Libri per viaggiare, nel tempo e nei luoghi

E a proposito dei legami che, intrecciando una lettura all’altra, fanno sì che da ogni libro si dipanino sentieri per altre letture-viaggi, altri luoghi, altri mondi, oggi vorrei raccontare l’aprirsi di un sentiero, di più sentieri – di una via maestra, in effetti – che rallentano e intensificano la mia lettura in corso.

In questi ultimi giorni – deve trattarsi di una anomala congiunzione astrale – qui da me si sono accumulati libri, aperti sentieri, con desideri e attese disparate, mentre sto fortemente abbarbicata al libro che sto leggendo, fonte, peraltro delle attese e dei desideri che sussurrano al mio orecchio e vorrebbero condurmi su altri percorsi.

Paolo Rumiz, “Trans Europa Express”, Feltrinelli 2012. Si tratta di un libro recente ma non nuovo, mentre una cosa nuova dello stesso autore è in attesa: “Gulaschkanone”, una pièce teatrale, voci narranti.

Breve parentesi. “Gulaschkanone” è il termine, scherzoso, che sta per “Cucina da campo”, attrezzo in cui si infilano/infilavano pezzi di carne e esce/usciva, si fa per dire, spezzatino: il rancio militare. Opera, questa, che si lega al bellissimo, e importante, “Come cavalli che dormono i piedi” (qui).

Una sbirciata veloce a questo piccolo libro (cosa breve, per non farmi attirare, ora, subito, nella sua orbita) ed ecco cosa trovo:

Voce:L’arte di narrare si avvia al tramonto! Capita sempre più di rado di incontrare persone che sappiano raccontare qualcosa come si deve! È come se fossimo stati privati di una facoltà che sembrava inalienabile: quella di scambiare esperienze!”

(…)

“Tutto è cominciato con la guerra mondiale! La gente tornava dal fronte ammutolita, non più ricca ma più povera di storie.”

Il richiamo è forte, ma questo testo dovrà attendere ancora un po’, perché “Trans Europa Express” è un libro di grande intensità, che chiede un’attenzione esclusiva, su di un viaggio che porta alla luce fatti della nostra storia e del nostro oggi, perduti tra l’essere ignorati, l’essere stati scordati, e il bisogno di porli in relazione, perché diventino una storia, un racconto, più racconti e, per questa via, assumano una leggibilità – una, altre saranno possibili, da angolature diverse, immagino, ma unicamente se avremo prima compiuto l’operazione dell’ascolto e del narrare, se avremo fornito di senso i fatti umani e il dove, dentro quale storia, dentro quale mondo, avranno preso vita.

Fino a raggiungere i miti di fondazione delle genti, e dei luoghi, che si incontrano.

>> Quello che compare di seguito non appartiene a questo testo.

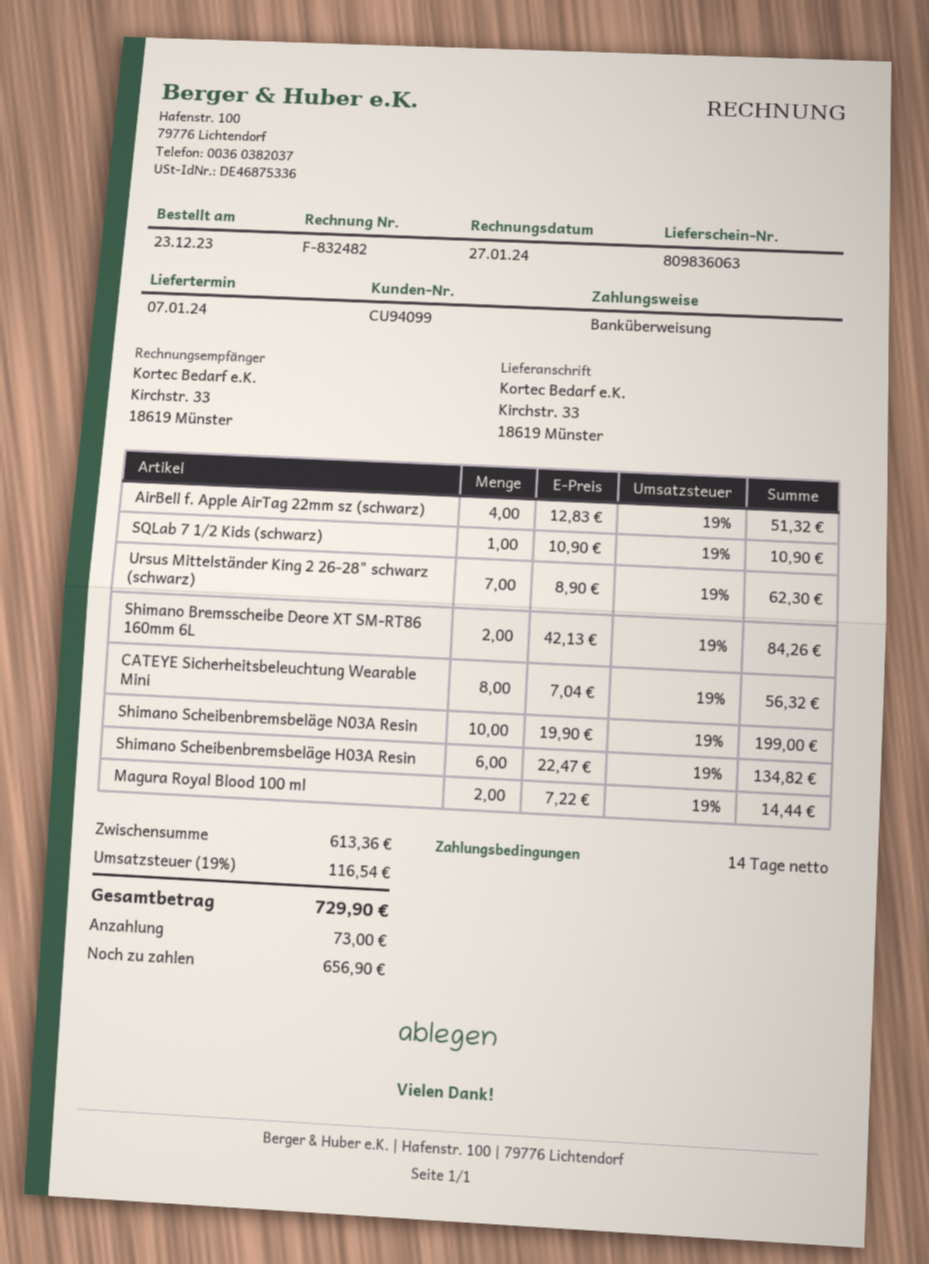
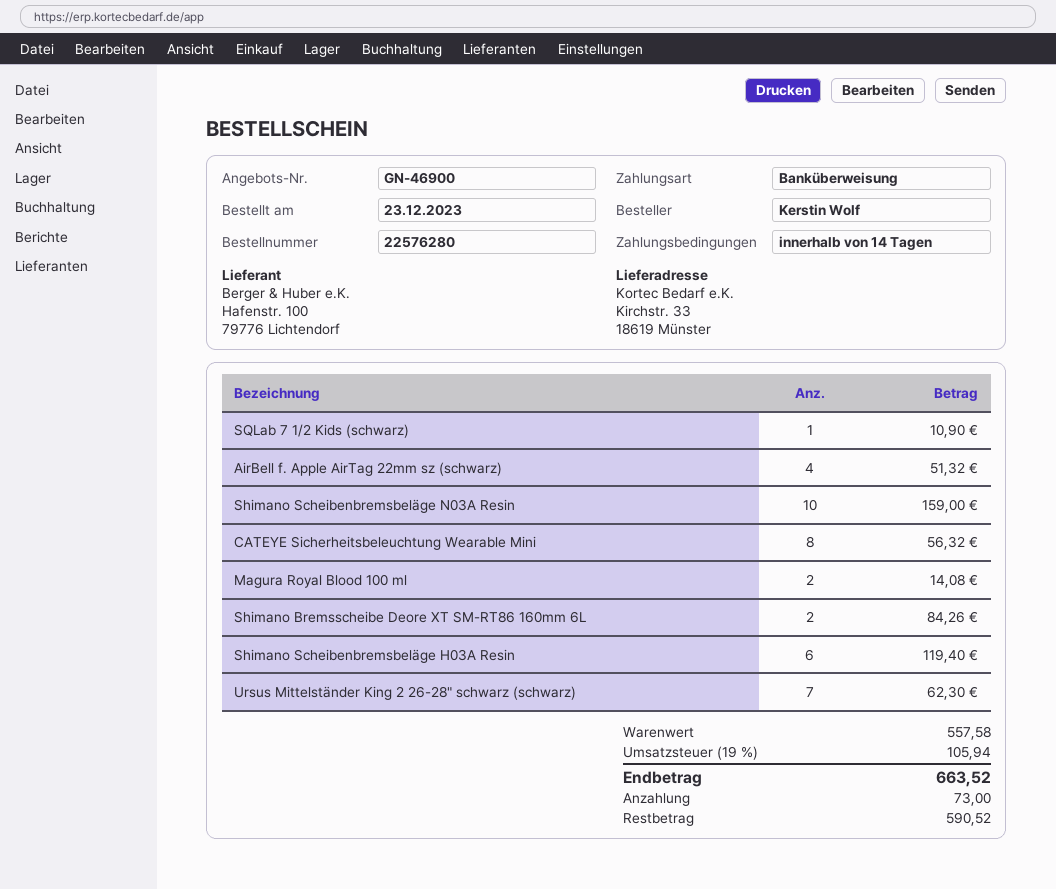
Shimano Scheibenbremsbeläge N03A Resin: 10 for 199.00 -> 10 for 159.00
Shimano Scheibenbremsbeläge H03A Resin: 6 for 134.82 -> 6 for 119.40
Magura Royal Blood 100 ml: 2 for 14.44 -> 2 for 14.08
subtotal: 613.36 -> 557.58
tax: 19% = 116.54 -> 19% = 105.94
total: 729.90 -> 663.52
balance: 656.90 -> 590.52

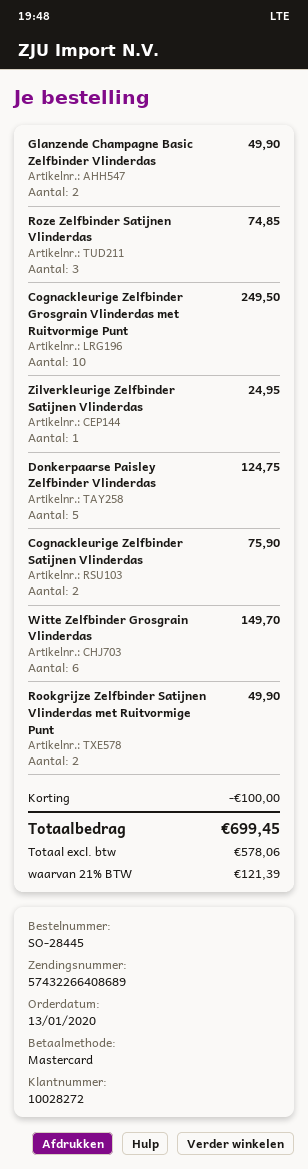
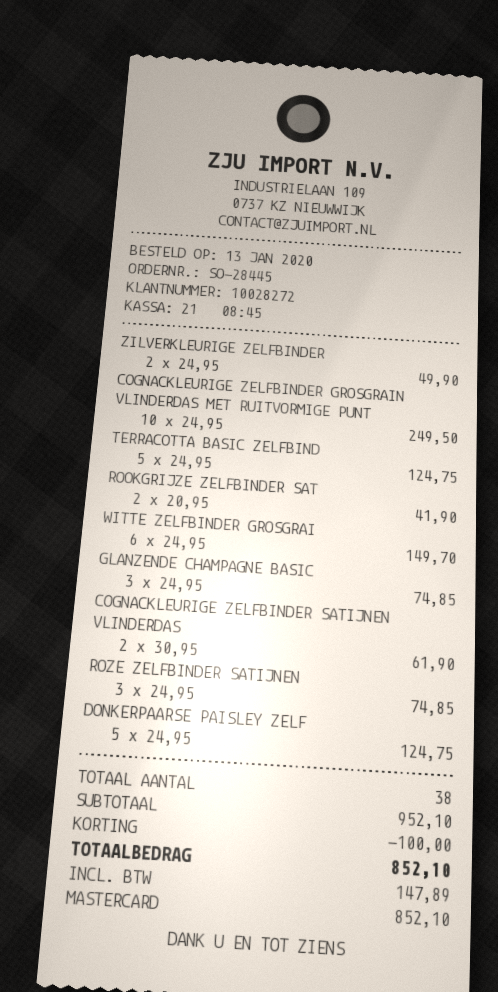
Glanzende Champagne Basic Zelfbinder Vlinderdas: 2 for 49.90 -> 3 for 74.85
Zilverkleurige Zelfbinder Satijnen Vlinderdas: 1 for 24.95 -> 2 for 49.90
Cognackleurige Zelfbinder Satijnen Vlinderdas: 2 for 75.90 -> 2 for 61.90
Rookgrijze Zelfbinder Satijnen Vlinderdas met Ruitvormige Punt: 2 for 49.90 -> 2 for 41.90
TERRACOTTA BASIC ZELFBIND: none -> 5 for 124.75
tax: 121.39 -> 147.89
total: 699.45 -> 852.10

Paolo Rumiz è un narratore. Uno vero. Ed è un viaggiatore, che, percorrendo i luoghi, leggendoli, compie un percorso di conoscenza della gente che li abita; stabilisce relazioni, crea legami, raccoglie storie.

Se dunque, con il suo aiuto, riusciremo a catturare luoghi, gente, storie, e a connetterli tra loro, solleveremo un sipario sul teatro del nostro mondo e su popolazioni incluse, per lo più, nella denominazione di Europa – se non politica sicuramente geografica – che erroneamente crediamo a noi note.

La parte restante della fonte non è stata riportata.